» **THE PROBLEM**
Using the records below, find every line that includes "scalebar" and copy it.

» **PROVIDED RECORDS**
---------------
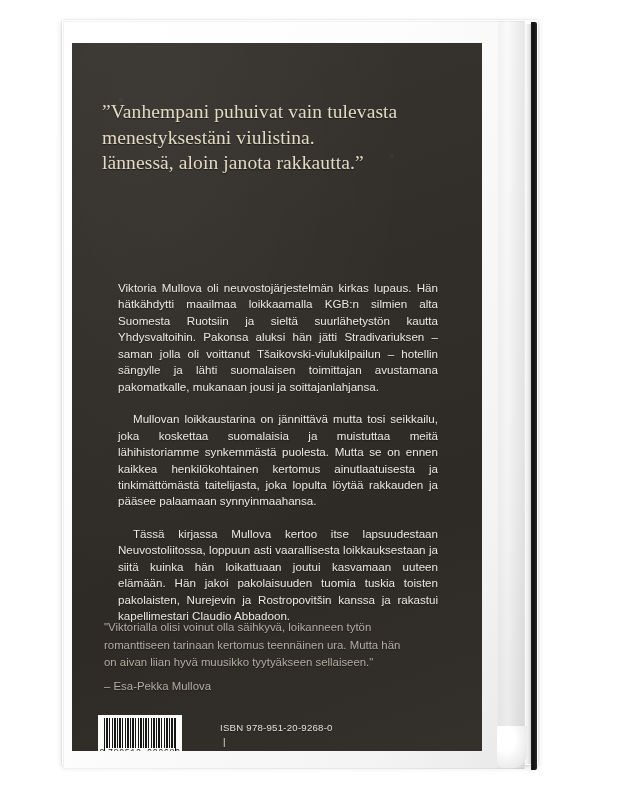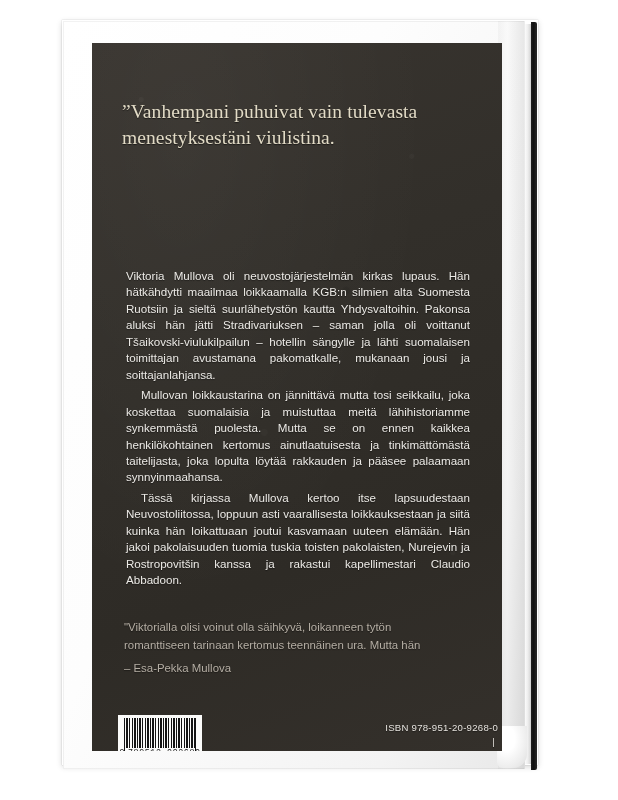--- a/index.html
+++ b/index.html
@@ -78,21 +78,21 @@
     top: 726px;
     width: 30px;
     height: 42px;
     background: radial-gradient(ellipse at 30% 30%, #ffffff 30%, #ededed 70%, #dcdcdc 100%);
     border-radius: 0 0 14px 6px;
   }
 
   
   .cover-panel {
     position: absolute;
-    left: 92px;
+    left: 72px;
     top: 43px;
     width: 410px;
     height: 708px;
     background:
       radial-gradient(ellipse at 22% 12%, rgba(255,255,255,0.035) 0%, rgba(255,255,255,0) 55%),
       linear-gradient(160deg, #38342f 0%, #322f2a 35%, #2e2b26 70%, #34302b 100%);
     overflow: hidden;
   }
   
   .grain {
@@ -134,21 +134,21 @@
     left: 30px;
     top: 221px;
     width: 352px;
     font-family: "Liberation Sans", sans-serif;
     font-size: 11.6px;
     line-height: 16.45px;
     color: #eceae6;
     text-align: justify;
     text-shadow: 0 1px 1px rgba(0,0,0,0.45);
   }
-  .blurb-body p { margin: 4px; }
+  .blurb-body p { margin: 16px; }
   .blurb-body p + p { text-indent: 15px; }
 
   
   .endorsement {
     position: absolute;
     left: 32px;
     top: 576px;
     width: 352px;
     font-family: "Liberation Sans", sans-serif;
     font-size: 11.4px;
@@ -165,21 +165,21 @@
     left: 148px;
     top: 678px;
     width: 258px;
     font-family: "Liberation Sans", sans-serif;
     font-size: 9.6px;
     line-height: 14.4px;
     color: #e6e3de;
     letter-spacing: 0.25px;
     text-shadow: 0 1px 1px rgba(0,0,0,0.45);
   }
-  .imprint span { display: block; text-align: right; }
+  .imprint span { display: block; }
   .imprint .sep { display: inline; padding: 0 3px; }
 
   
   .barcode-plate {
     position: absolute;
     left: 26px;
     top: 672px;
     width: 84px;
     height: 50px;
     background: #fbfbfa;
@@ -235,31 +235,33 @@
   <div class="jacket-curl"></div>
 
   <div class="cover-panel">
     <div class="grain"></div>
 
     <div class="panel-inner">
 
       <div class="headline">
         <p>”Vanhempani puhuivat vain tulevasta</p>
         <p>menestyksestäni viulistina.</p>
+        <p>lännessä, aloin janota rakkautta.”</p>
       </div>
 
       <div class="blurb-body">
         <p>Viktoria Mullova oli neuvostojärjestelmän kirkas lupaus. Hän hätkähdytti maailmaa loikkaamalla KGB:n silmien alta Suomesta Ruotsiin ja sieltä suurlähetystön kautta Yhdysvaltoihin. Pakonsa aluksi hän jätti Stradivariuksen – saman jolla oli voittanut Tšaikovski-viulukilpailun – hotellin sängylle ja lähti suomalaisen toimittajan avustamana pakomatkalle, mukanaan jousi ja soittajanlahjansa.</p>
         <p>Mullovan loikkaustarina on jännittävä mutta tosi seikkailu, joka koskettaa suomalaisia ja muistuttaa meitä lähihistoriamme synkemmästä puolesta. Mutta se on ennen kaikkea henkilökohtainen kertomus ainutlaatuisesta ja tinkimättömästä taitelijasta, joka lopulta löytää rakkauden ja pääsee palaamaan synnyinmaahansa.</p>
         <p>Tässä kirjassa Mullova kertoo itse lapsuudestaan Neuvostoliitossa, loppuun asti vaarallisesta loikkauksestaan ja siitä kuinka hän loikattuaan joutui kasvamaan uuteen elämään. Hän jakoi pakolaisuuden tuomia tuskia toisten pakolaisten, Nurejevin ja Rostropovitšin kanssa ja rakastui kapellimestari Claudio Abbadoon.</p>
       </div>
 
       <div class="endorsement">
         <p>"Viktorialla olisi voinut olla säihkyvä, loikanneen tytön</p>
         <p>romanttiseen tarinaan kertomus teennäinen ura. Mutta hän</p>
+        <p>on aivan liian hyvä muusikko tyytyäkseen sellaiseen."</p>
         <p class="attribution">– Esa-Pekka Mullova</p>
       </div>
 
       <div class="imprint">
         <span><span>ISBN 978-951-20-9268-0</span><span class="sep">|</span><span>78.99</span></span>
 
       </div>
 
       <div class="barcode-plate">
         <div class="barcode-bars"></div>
---------------
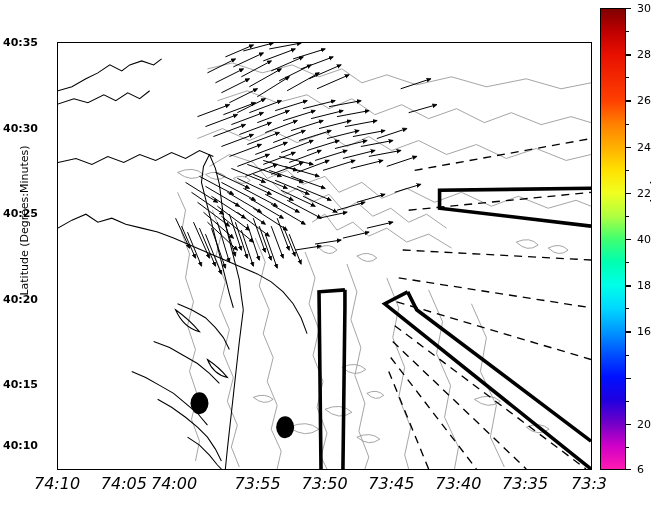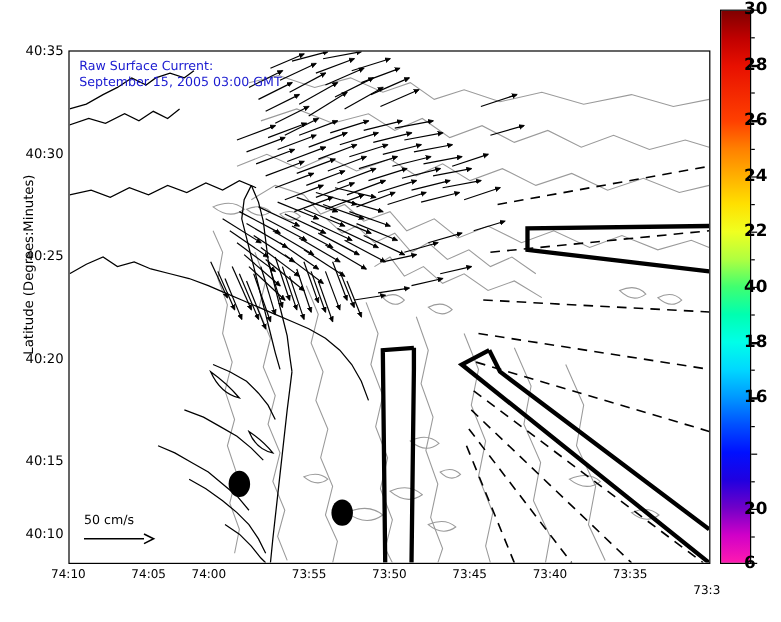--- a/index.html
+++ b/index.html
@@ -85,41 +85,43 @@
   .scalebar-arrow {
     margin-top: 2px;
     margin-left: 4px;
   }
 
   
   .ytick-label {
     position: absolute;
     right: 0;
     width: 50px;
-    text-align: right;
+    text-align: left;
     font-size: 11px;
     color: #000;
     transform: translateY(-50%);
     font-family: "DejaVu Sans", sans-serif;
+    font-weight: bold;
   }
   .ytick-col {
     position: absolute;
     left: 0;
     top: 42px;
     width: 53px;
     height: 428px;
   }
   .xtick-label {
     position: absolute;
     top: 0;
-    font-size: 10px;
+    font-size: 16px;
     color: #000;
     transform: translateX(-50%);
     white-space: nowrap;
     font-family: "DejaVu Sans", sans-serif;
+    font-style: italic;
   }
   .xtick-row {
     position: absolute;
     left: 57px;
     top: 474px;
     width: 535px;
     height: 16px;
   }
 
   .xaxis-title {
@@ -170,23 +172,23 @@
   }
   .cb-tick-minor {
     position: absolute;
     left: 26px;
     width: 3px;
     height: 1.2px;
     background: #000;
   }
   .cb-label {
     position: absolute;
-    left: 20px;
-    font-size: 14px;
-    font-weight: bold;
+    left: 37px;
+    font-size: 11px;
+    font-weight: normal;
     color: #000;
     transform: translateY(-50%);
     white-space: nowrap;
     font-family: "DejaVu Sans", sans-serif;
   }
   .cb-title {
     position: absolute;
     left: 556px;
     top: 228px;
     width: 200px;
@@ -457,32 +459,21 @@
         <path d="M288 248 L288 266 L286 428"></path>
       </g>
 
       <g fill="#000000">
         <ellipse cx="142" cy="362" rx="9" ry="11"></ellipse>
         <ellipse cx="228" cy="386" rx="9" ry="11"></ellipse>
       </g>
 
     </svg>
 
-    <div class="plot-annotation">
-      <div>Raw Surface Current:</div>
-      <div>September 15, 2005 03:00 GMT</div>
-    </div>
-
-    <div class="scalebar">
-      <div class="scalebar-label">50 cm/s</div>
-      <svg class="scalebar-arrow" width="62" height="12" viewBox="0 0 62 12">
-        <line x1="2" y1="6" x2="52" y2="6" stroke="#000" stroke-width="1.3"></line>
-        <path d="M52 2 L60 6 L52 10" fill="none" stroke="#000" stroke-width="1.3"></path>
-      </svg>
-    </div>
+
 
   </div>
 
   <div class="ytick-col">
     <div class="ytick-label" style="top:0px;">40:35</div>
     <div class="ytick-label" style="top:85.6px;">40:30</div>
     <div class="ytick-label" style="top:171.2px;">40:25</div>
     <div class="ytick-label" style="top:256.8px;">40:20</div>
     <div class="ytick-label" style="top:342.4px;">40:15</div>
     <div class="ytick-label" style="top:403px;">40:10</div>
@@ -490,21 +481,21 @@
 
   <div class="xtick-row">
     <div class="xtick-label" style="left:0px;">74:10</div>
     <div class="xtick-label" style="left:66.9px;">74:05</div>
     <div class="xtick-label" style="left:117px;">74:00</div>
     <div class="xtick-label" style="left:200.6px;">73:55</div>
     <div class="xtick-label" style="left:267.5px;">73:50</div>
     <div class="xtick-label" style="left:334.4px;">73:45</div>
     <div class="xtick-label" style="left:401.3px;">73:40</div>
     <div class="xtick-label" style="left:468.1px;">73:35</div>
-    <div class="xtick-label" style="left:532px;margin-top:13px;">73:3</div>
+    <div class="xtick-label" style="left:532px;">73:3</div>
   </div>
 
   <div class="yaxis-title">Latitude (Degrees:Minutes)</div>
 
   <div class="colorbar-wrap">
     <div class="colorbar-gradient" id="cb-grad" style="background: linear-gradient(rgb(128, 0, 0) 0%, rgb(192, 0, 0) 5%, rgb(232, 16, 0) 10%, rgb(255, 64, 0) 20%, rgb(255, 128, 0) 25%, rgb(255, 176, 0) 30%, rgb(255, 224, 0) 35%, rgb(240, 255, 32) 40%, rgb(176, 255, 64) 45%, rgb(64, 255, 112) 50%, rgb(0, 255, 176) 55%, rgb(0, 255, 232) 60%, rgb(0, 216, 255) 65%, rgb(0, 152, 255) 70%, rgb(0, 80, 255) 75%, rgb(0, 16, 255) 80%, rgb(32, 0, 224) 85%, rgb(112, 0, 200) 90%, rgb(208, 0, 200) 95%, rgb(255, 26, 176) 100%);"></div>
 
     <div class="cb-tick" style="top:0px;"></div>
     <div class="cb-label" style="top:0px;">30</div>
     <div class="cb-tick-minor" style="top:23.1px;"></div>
---------------
» **ANSWER FOR THIS EXERCISE**
   .scalebar-arrow {
-    <div class="scalebar">
-      <div class="scalebar-label">50 cm/s</div>
-      <svg class="scalebar-arrow" width="62" height="12" viewBox="0 0 62 12">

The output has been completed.